Written and directed by Paul Morrison. A story about 11-year-old David Wiseman (Sam Smith), a Jewish boy in South London in 1960 who is mad for cricket but a hopeless player. He avidly collects cricket player trading cards, has a bat signed by the entire Surrey team and a full set of whites for playing in. His parents, Ruth and Victor Wiseman (played by Emily Woof and Stanley Townsend) are immigrants from Poland. At least that’s my guess; I’d originally thought them German, till Ruth teasingly refers to Victor as “you Polack.” Lilian (Yasmin Paige) is David’s younger sister, a smart-mouthed cello player whom we don’t see or get to know much of.
The Wisemans, being Jewish, are the target of their neighborhood’s bigotry until the neighbors on their left move out and a Jamaican family, the Samuels, moves in. Assuming that the Wisemans’ landlord must be Jewish, too, the ringleading bigot, a Mrs. Wilson, buttonholes Mrs. Wiseman, importuning her to complain to the landlord and try to get the Samuels evicted.
On top of being “darkies,” the Samuels excite much gossip and headshaking by digging up the roses and erecting a cricket net in their back garden. David is at once entranced, ignoring his parents’ instructions to be polite but not to mix with the Samuels family. After watching Dennis Samuels (Delroy Lindo) and his daughter Judy (Leonie Elliott) bowl and bat to each other, he more or less invites himself over to join them, all the more pitifully by turning up in full kit. Dennis and Judy soon realize he’s not the player he wants to be, but Dennis kindly takes him in hand and gives him some real coaching. Over time David gains enough skill to be allowed to play for his school’s team, instead of being relegated to keeping score, and he and Judy become good friends.
So caught up in his cricketing, David is rather oblivious to what else is happening around him.

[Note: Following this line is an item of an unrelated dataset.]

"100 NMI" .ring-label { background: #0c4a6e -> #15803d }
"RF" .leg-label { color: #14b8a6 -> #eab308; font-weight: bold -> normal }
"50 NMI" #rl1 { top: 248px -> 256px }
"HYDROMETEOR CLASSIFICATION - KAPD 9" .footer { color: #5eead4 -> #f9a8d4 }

The rest of the neighborhood is incensed that the Wisemans allow David to be so friendly with the Samuels. Ruth Wiseman, often neglected by her good but work-distracted husband, attempts to turn to Dennis for physical and romantic attention (he wisely declines). The Wilsons and/or their grandson harass both the Wisemans and the Samuels, leaving them threatening notes, making menacing gestures. Victor Wiseman keeps the threatening notes to himself and decides to move the family out of the neighborhood. Then David himself falls prey to peer pressure and snobbery. He’s given a birthday party to which all his schoolfellows are invited, but when Judy comes to wish him happy birthday as well, he turns her away, afraid of ruining his new-found acceptance among the other boys.

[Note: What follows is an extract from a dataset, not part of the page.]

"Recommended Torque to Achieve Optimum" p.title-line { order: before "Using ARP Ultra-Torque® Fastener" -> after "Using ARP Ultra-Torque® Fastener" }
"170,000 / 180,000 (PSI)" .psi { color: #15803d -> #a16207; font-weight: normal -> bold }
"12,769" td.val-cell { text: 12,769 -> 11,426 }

The tensions and ill feelings come to a head when the Wilsons’ grandson sets fire to the Samuels’ house and cricket netting. When even the police refuse to believe that the fire wasn’t just some careless accident on the Samuels’ part, Victor speaks up. It’s a short speech (“You should be ashamed. We all should be ashamed. Ask those two about their grandson.”) but it seems to shame the neighbors into being more accepting.

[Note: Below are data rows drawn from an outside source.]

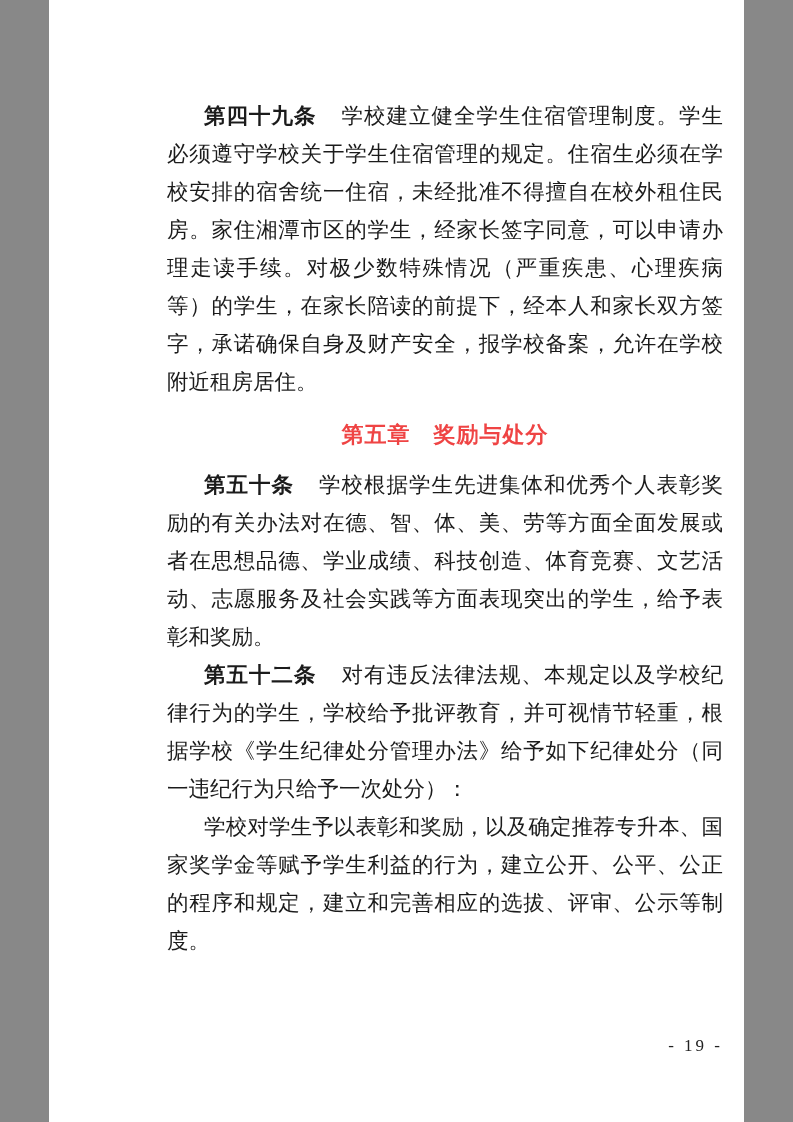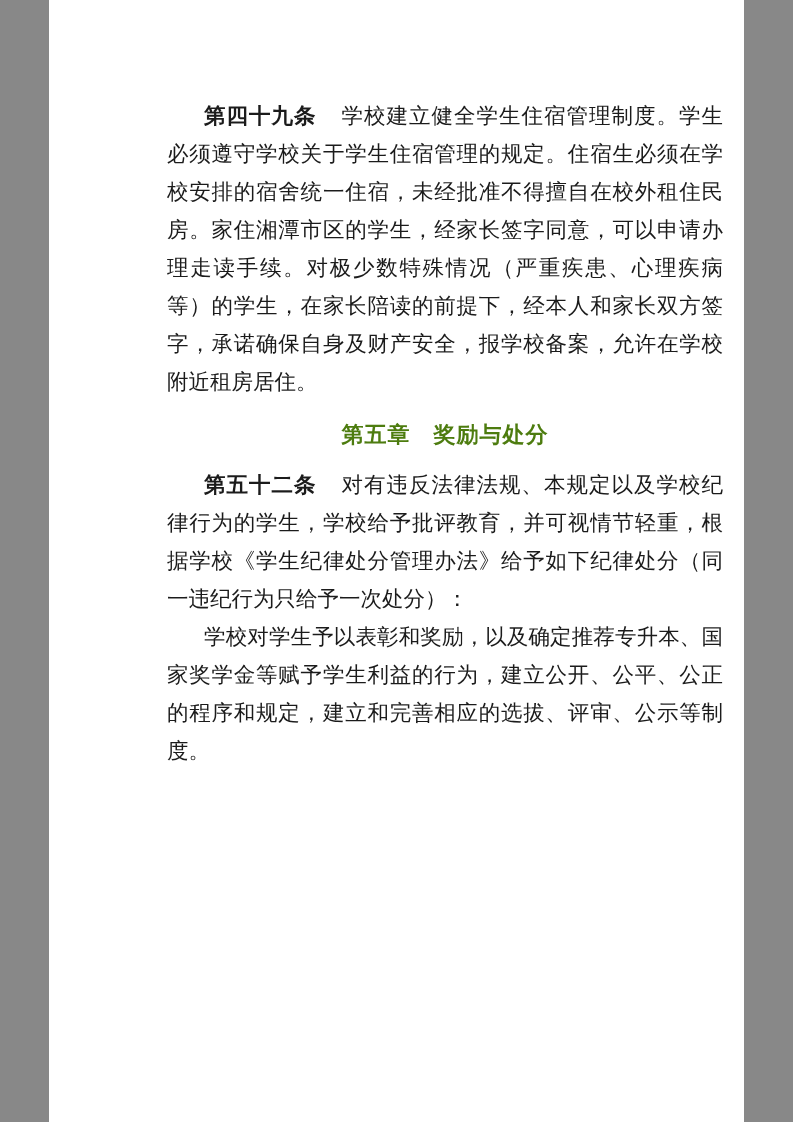"第五章 奖励与处分" h2.chapter { color: #4d7c0f -> #ef4444 }
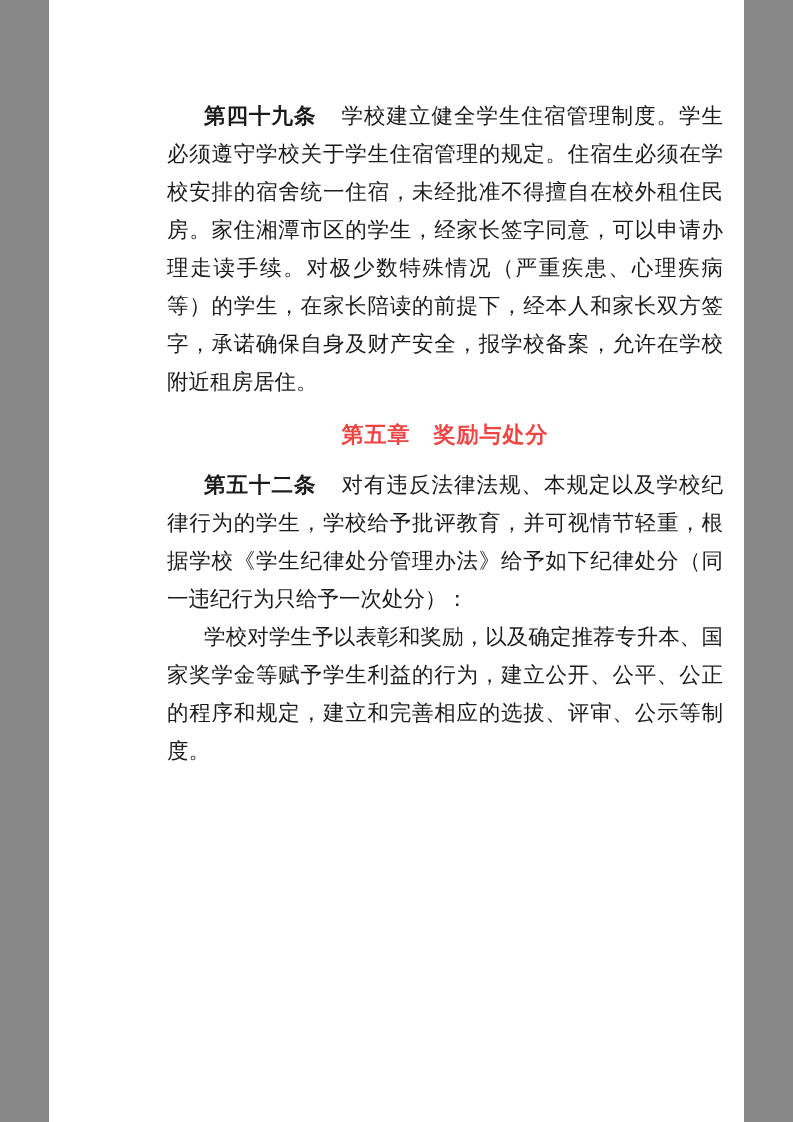"第五十条" p.para { html: none -> <p><span>第五十条</span><span>学校根据学生先进集体和优秀个人表彰奖励的有关办法对在德、智、体、美、劳等方面全面发展或者在思想品德、学业成绩、科技创造、体育竞赛、文艺活动、志愿服务及社会实践等方面表现突出的学生，给予表彰和奖励。</span></p> }
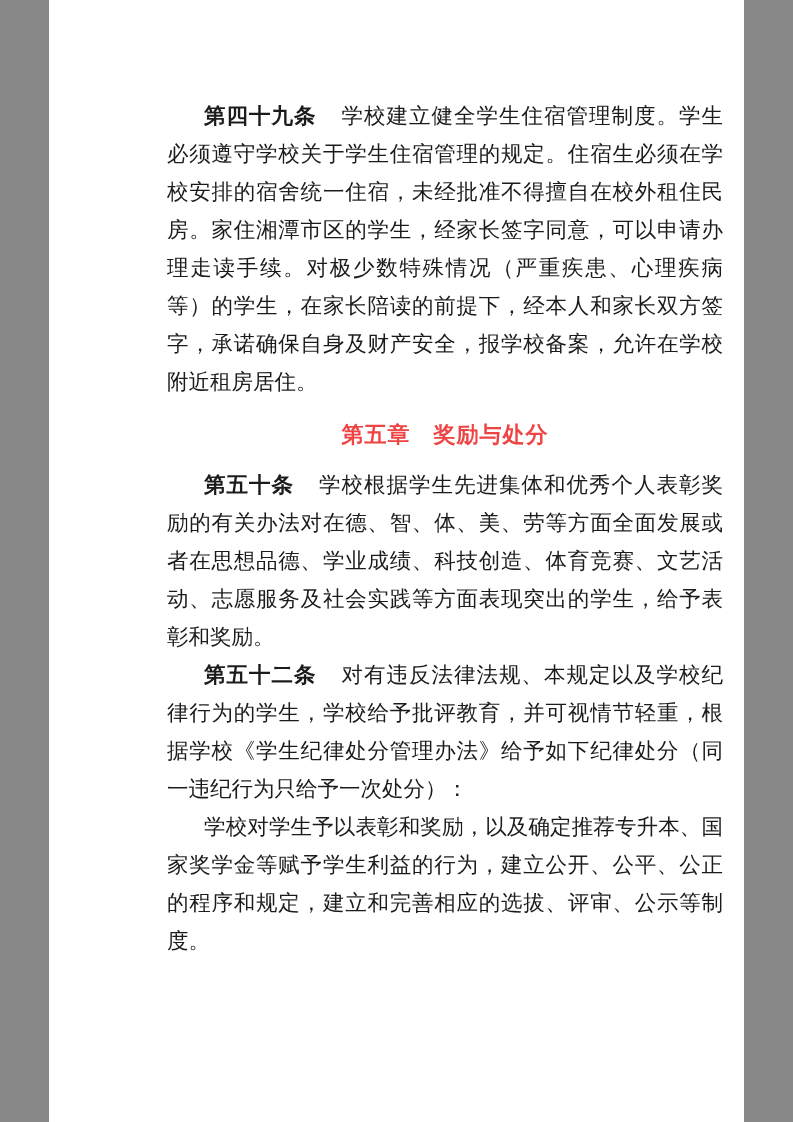"- 19 -" div.page-number { html: none -> <div>- 19 -</div> }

There are many films about having to grow up and face tough issues like prejudice; this one feels as though it’s merely skimming the surface of things that could be said. Technically speaking, the sound is uneven—the dialog is so low it’s hard to follow much of the time, while the film’s music blares too loudly. Sam Smith is wonderfully oblivious but not a lot else. Leonie Elliott and Yasmin Paige are more natural. Stanley Townsend is likeable as the well-intentioned breadwinner and Emily Woof as a wife and mother torn by wanting to protect her family yet be accepting of fellow immigrants and seek greater fulfillment for herself. Delroy Lindo always has an arresting presence. Over all, I enjoyed this movie and its cast well enough, but it seemed clumsy and ineffectual a lot of the time, just touching on the points it intended to make. I could see it trying to manipulate how I ought to be reacting.